Below are some entries; report how many of their lines contain the word "Społecznego", giving nothing besides the number.

======

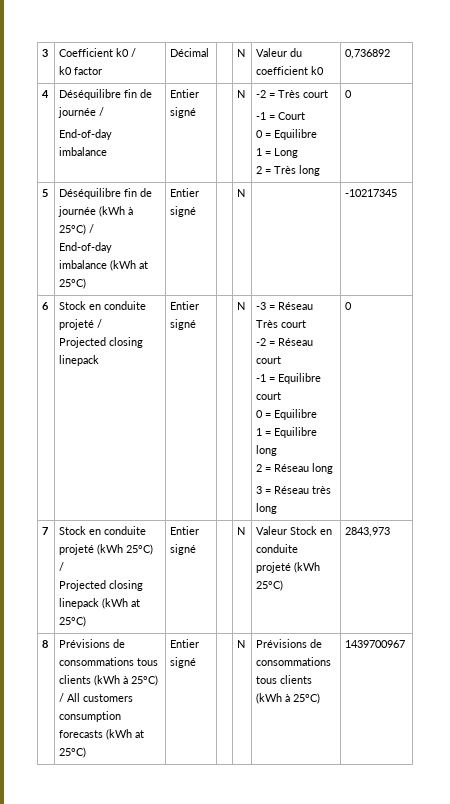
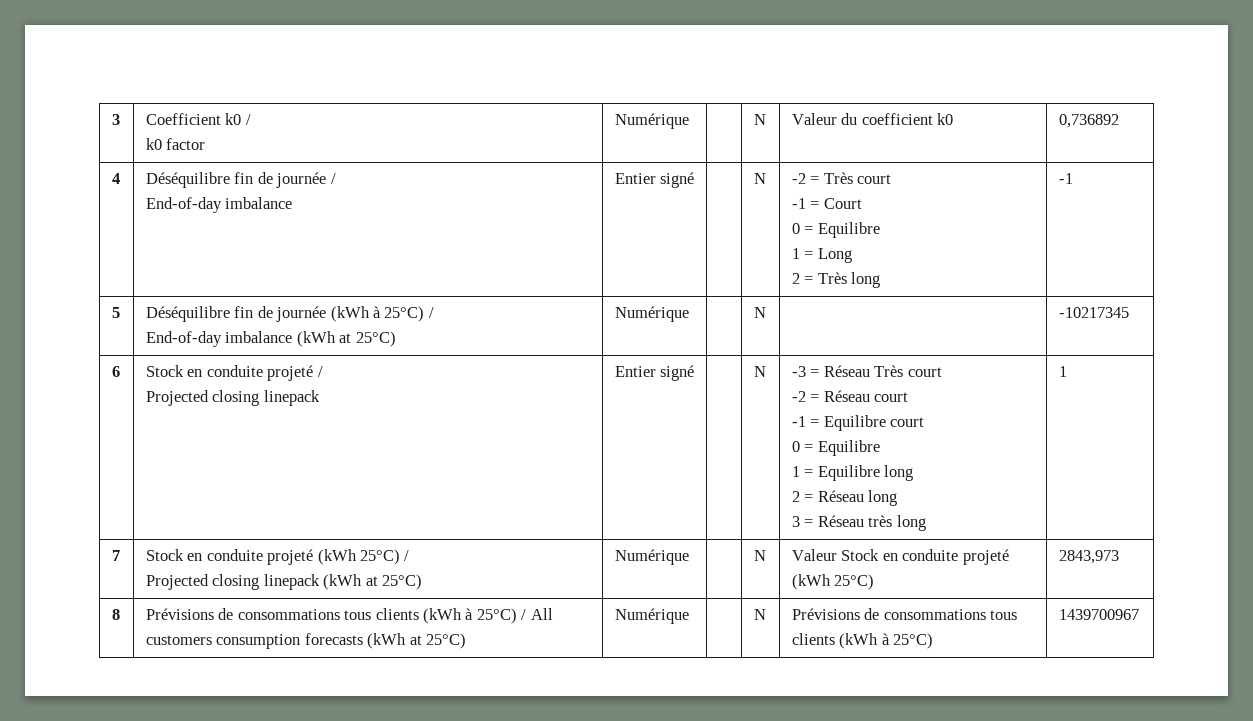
  3 | Coefficient k0 /
- k0 factor | Décimal | | N | Valeur du coefficient k0 | 0,736892
+ k0 factor | Numérique | | N | Valeur du coefficient k0 | 0,736892
  4 | Déséquilibre fin de journée /
  End-of-day imbalance | Entier signé | | N | -2 = Très court
  -1 = Court
  0 = Equilibre
  1 = Long
- 2 = Très long | 0
+ 2 = Très long | -1
  5 | Déséquilibre fin de journée (kWh à 25°C) /
- End-of-day imbalance (kWh at 25°C) | Entier signé | | N | | -10217345
+ End-of-day imbalance (kWh at 25°C) | Numérique | | N | | -10217345
- 3 = Réseau très long | 0
+ 3 = Réseau très long | 1
  7 | Stock en conduite projeté (kWh 25°C) /
- Projected closing linepack (kWh at 25°C) | Entier signé | | N | Valeur Stock en conduite projeté (kWh 25°C) | 2843,973
+ Projected closing linepack (kWh at 25°C) | Numérique | | N | Valeur Stock en conduite projeté (kWh 25°C) | 2843,973
- 8 | Prévisions de consommations tous clients (kWh à 25°C) / All customers consumption forecasts (kWh at 25°C) | Entier signé | | N | Prévisions de consommations tous clients (kWh à 25°C) | 1439700967
+ 8 | Prévisions de consommations tous clients (kWh à 25°C) / All customers consumption forecasts (kWh at 25°C) | Numérique | | N | Prévisions de consommations tous clients (kWh à 25°C) | 1439700967

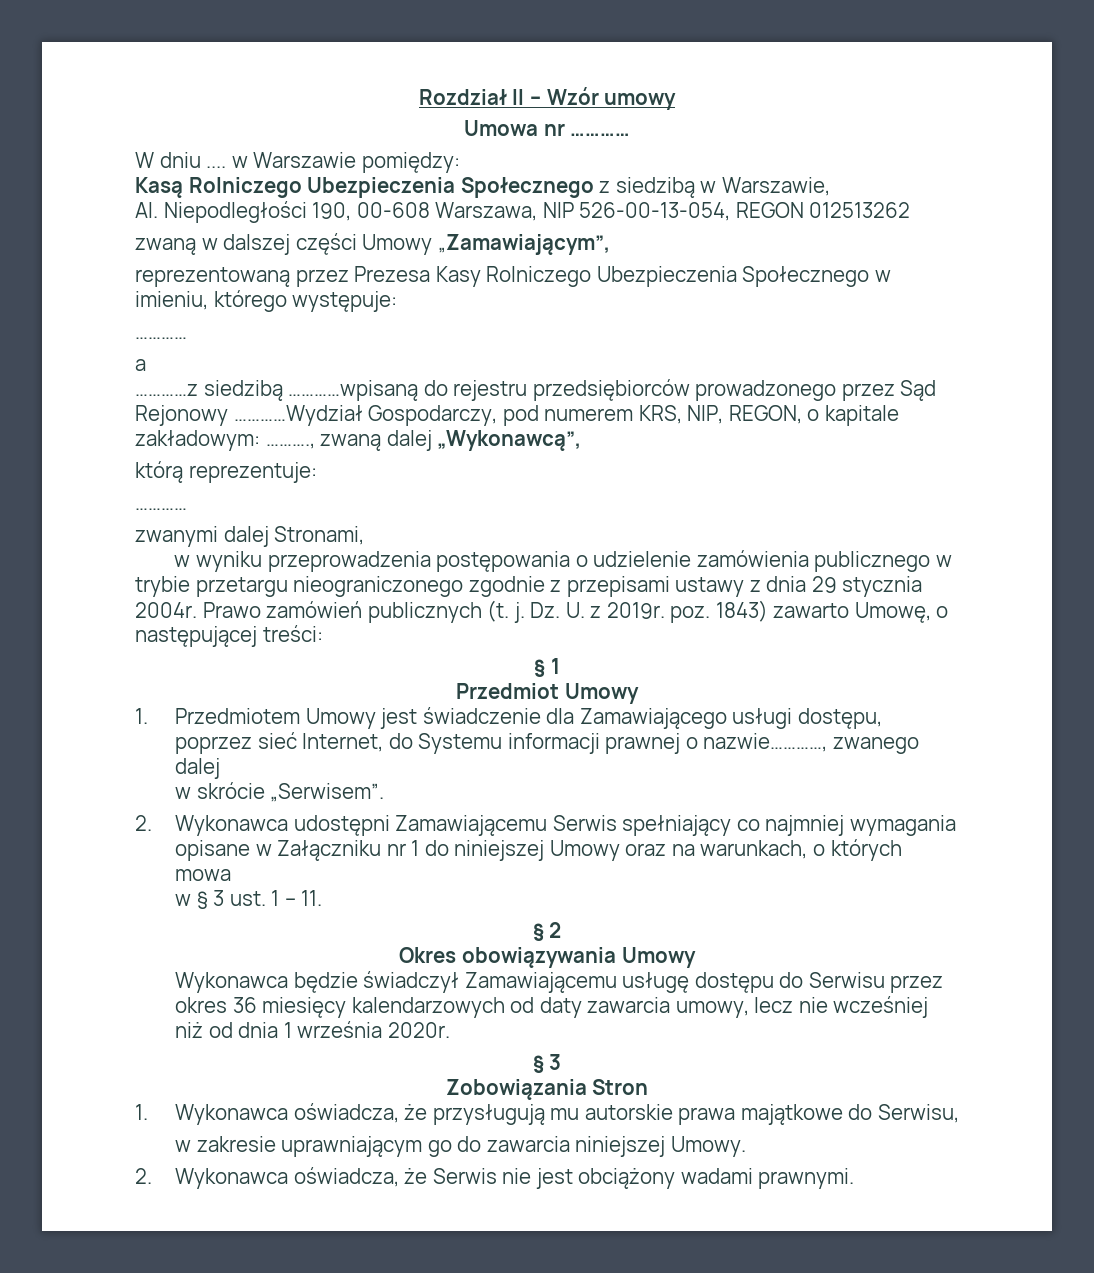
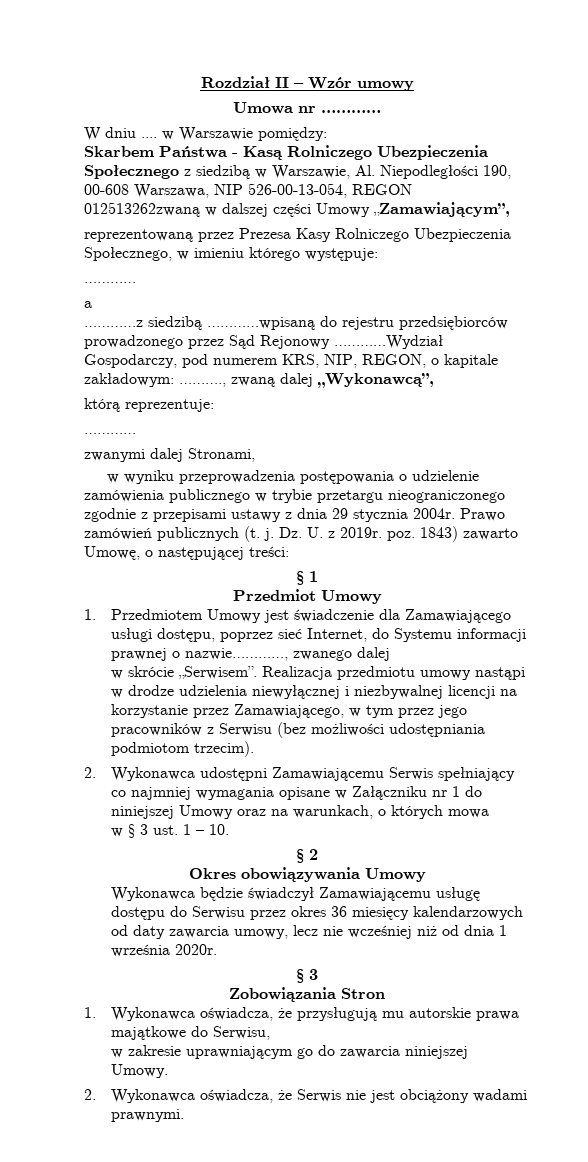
- Kasą Rolniczego Ubezpieczenia Społecznego z siedzibą w Warszawie,
- Al. Niepodległości 190, 00-608 Warszawa, NIP 526-00-13-054, REGON 012513262
- zwaną w dalszej części Umowy „Zamawiającym”,
+ Skarbem Państwa - Kasą Rolniczego Ubezpieczenia Społecznego z siedzibą w Warszawie, Al. Niepodległości 190, 00-608 Warszawa, NIP 526-00-13-054, REGON 012513262zwaną w dalszej części Umowy „Zamawiającym”,
- reprezentowaną przez Prezesa Kasy Rolniczego Ubezpieczenia Społecznego w imieniu, którego występuje:
+ reprezentowaną przez Prezesa Kasy Rolniczego Ubezpieczenia Społecznego, w imieniu którego występuje:
+ Realizacja przedmiotu umowy nastąpi w drodze udzielenia niewyłącznej i niezbywalnej licencji na korzystanie przez Zamawiającego, w tym przez jego pracowników z Serwisu (bez możliwości udostępniania podmiotom trzecim).
- w § 3 ust. 1 – 11.
+ w § 3 ust. 1 – 10.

======

RESULT OF THIS EXERCISE:
4